The MAPA is responsible for supervising the production, import and export of bioinputs, and for registering establishments and commercial products. In turn, state and Federal District agriculture authorities are in charge of supervising the trade, transport, and use of bioinputs within their jurisdictions, in addition to bioinput production for personal use. These agencies use MAPA data to perform their control and supervision activities. Provisional measures, infractions, and penalties will be enforced according to Law No. 14,515/2022 (Self-Control Law).

Environmental licensing

Unlike Bills 658/21 and 3,668/21, the new law does not provide for environmental licensing of personal use and commercial biofactories. This matter will be subject to future regulation.

Financial and tax incentives

The government is responsible for investing resources to stimulate the research, production, and trade of bioinputs. The National Rural Credit System (“SNCR”) can enforce different interest rates for rural producers and their cooperatives that use bioinputs in their production systems, thus encouraging the use of sustainable inputs.

Legislative amendments

• • Law No. 14,785/2023: Article 2 of the Bioinputs Law will enter into force with several amendments, including updated legal definitions for “active ingredient,” “raw material,” “monograph,” and other terms, in addition to revoking definitions for “biological control agent,” “phytosanitary product for personal use,” “personal production unit,” among other items, in order to align these definitions with the Bioinputs Law.
  • Law No. 10,603/2002: The head provision of Article 1 of Law No. 10,603 was amended to include bioinputs in the protection against unfair commercial use of information.
  • Law No. 6,894/1980: It was amended to redefine terms such as “fertilizer,” update registration requirements for fertilizer producers and traders, and revoke definitions of “inoculating,” “stimulant or biofertilizer,” and “substrate for plants.”

Transition

Products currently in use and without proper regulation can still be used until a specific regulation is published. Acts and registrations granted prior to the publication of the Bioinputs Law will be confirmed up to their expiration date.

Labels of products already registered must be updated within 12 months from the publication of the Executive Branch regulation.

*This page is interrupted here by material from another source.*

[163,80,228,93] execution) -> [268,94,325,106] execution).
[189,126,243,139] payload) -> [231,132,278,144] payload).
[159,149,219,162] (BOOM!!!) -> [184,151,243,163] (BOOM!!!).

The new label does not need to be approved by the federal authority. The remaining stocks may be sold until they are over unless provided for otherwise.

TREPDA

The Bioinputs Law also establishes a registration fee for agricultural defense establishments and products (“TREPDA”), which is triggered by the administrative exercise of police power and control resulting from the registration activities provided for in the Bioinputs Law. The TREPDA fee ranges from BRL 350 to BRL 3,500 and will be adjusted annually according to the Broad Consumer Price Index (IPCA).

The Bioinputs Law entered into force on its publication date and the Executive Branch has 360 days to regulate it.

Demarest’s Life Sciences and Healthcare and Agribusiness teams are available to provide any further clarifications.

[1] New product: Bioinput containing an ingredient or active ingredient not yet registered or authorized in Brazil.